Desde el punto de vista literario, Noli me tangere no carece de limitaciones o defectos: tiene algunos fallos de construcción, un exceso de melodramatismo, cierta ingenuidad en algunas escenas… Gramaticalmente no es un dechado de perfección castellana; pero no hay que olvidar que la lengua materna de Rizal era el tagalo, y que cuando escribió la novela estaba estudiando francés, inglés y alemán al mismo tiempo, y redactando en estos idiomas. No obstante, Rizal hace gala de un amplio léxico, rico en términos y modismos filipinos, los cuales prestan a la narración una gran viveza y colorido.

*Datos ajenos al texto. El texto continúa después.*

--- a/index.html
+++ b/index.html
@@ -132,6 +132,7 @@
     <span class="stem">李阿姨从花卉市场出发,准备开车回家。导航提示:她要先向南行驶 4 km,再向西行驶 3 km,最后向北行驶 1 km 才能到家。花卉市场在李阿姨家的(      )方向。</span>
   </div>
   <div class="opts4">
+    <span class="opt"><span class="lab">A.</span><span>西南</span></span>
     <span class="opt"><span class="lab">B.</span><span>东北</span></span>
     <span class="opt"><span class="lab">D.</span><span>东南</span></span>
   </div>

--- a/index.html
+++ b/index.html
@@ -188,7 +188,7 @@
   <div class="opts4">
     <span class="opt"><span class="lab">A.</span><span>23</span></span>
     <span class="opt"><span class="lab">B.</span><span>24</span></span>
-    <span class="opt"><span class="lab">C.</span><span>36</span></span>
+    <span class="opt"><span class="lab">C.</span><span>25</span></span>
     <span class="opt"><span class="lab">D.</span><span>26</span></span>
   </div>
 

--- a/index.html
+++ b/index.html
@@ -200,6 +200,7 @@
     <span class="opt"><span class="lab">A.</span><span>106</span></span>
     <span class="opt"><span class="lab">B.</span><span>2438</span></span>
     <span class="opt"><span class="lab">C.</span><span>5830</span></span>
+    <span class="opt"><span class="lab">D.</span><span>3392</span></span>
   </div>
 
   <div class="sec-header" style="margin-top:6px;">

Es, asimismo, un libro notable por la valentía con que está escrito, por la manera certera con que retrata a los numerosos personajes —españoles o filipinos, de todas las ideologías y clases sociales—, y la fidelidad con que describe —salvo algunos excesos disculpables en una obra de ficción que se pretende combativa y ejemplarizante— la situación de Filipinas bajo el dominio español. Para ello la novela sigue un patrón realista, con toques de humor e ironía; deudor en gran medida de los grandes novelistas decimonónicos: Dickens, Balzac o Galdós, entre otros. El estilo rizalino es genuinamente propio e inconfundible entre los demás autores contemporáneos; un estilo que, según Unamuno, «es por lo común blando, ondulante, sinuoso, sin rigideces ni esquinas, pecando, si de algo, de difuso […] No es un estilo dogmático».

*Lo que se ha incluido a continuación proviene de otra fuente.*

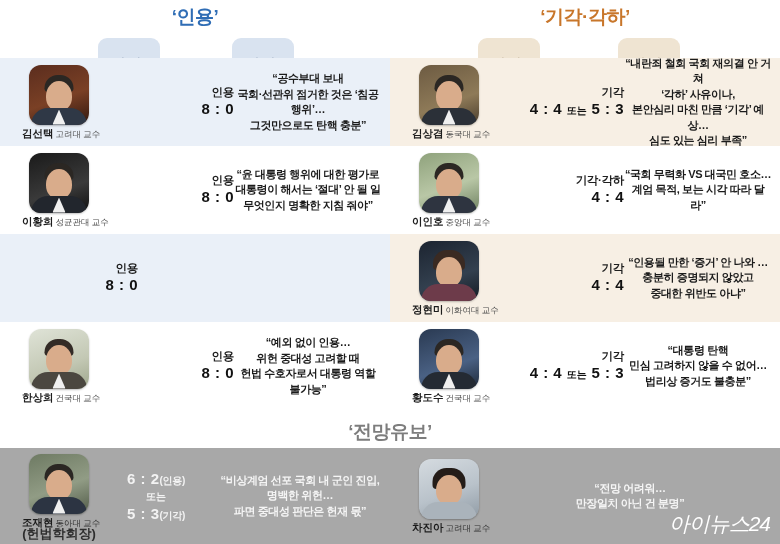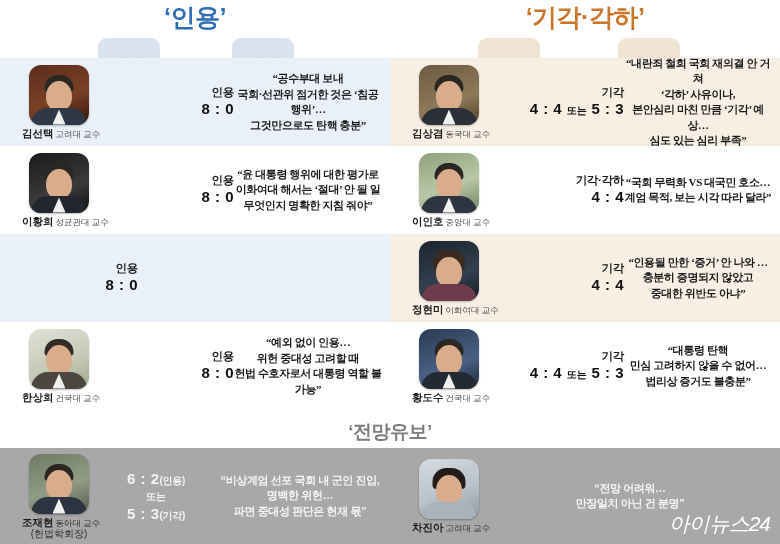--- a/index.html
+++ b/index.html
@@ -37,7 +37,7 @@
     height: 34px;
     line-height: 34px;
     text-align: center;
-    font-size: 25px;
+    font-size: 19px;
     font-weight: 700;
     letter-spacing: -0.5px;
   }

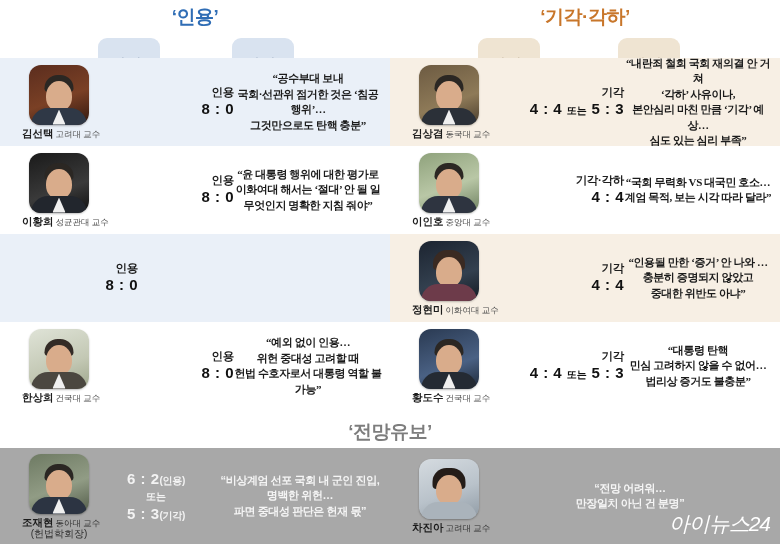--- a/index.html
+++ b/index.html
@@ -205,7 +205,6 @@
     color: #1b1b1b;
     letter-spacing: -0.4px;
     white-space: pre-line;
-    font-family: Liberation Serif, serif;
   }
 
   

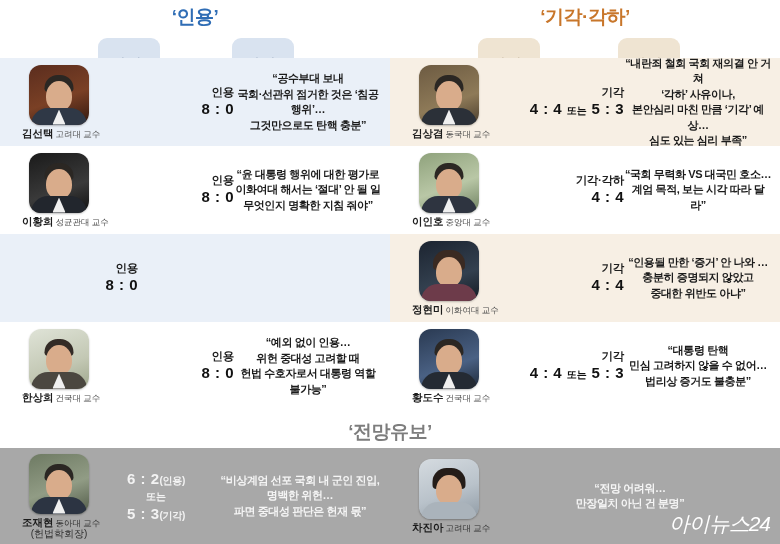--- a/index.html
+++ b/index.html
@@ -332,7 +332,7 @@
         <div class="f-score">8 : 0</div>
       </div>
       <div class="quote">“윤 대통령 행위에 대한 평가로
-이화여대 해서는 ‘절대’ 안 될 일
+대통령이 해서는 ‘절대’ 안 될 일
 무엇인지 명확한 지침 줘야”</div>
     </div>
 

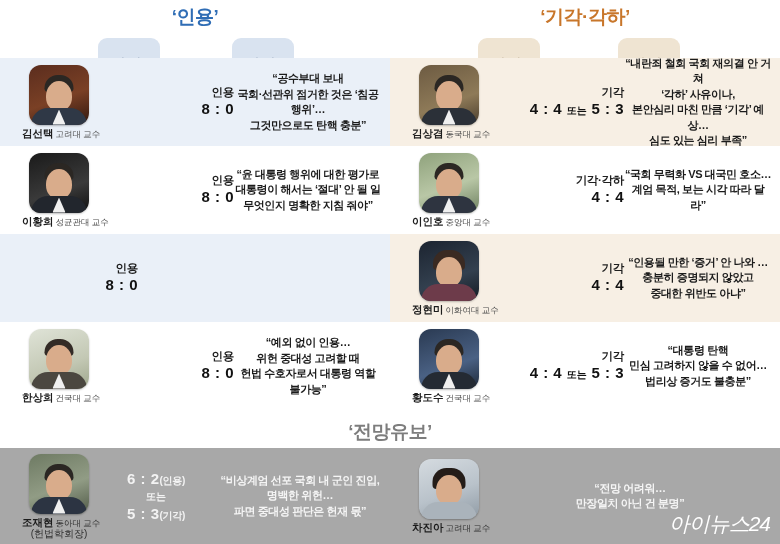--- a/index.html
+++ b/index.html
@@ -163,9 +163,10 @@
   }
   .p-extra {
     display: block;
-    font-size: 10px;
+    font-size: 13px;
     color: #4a4a4a;
     line-height: 10px;
+    font-weight: bold;
   }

El impacto que produjo la aparición de Noli me tangere, a pesar de las trabas puestas para su difusión en Fili pinas, fue tremendo, y ha sido comparado con el efecto que produjo en su día, en las conciencias americanas, la novela antiesclavista de Harriet Beecher Stowe La cabaña del Tío Tom. Curiosamente fue Estados Unidos uno de los países, fuera de Filipinas, donde mejor se supo apreciar el valor de la obra del escritor tagalo. Así, el conocido escritor y crítico literario William Dean Howells, en un artículo publicado en el Harper's Magazine de abril de 1901, al hablar de An Eagle Flight (traducción inglesa abreviada del Noli), no duda en afirmar que «es una excelente novela en la que el efecto más punzante es la veracidad irrefutable que la inspira».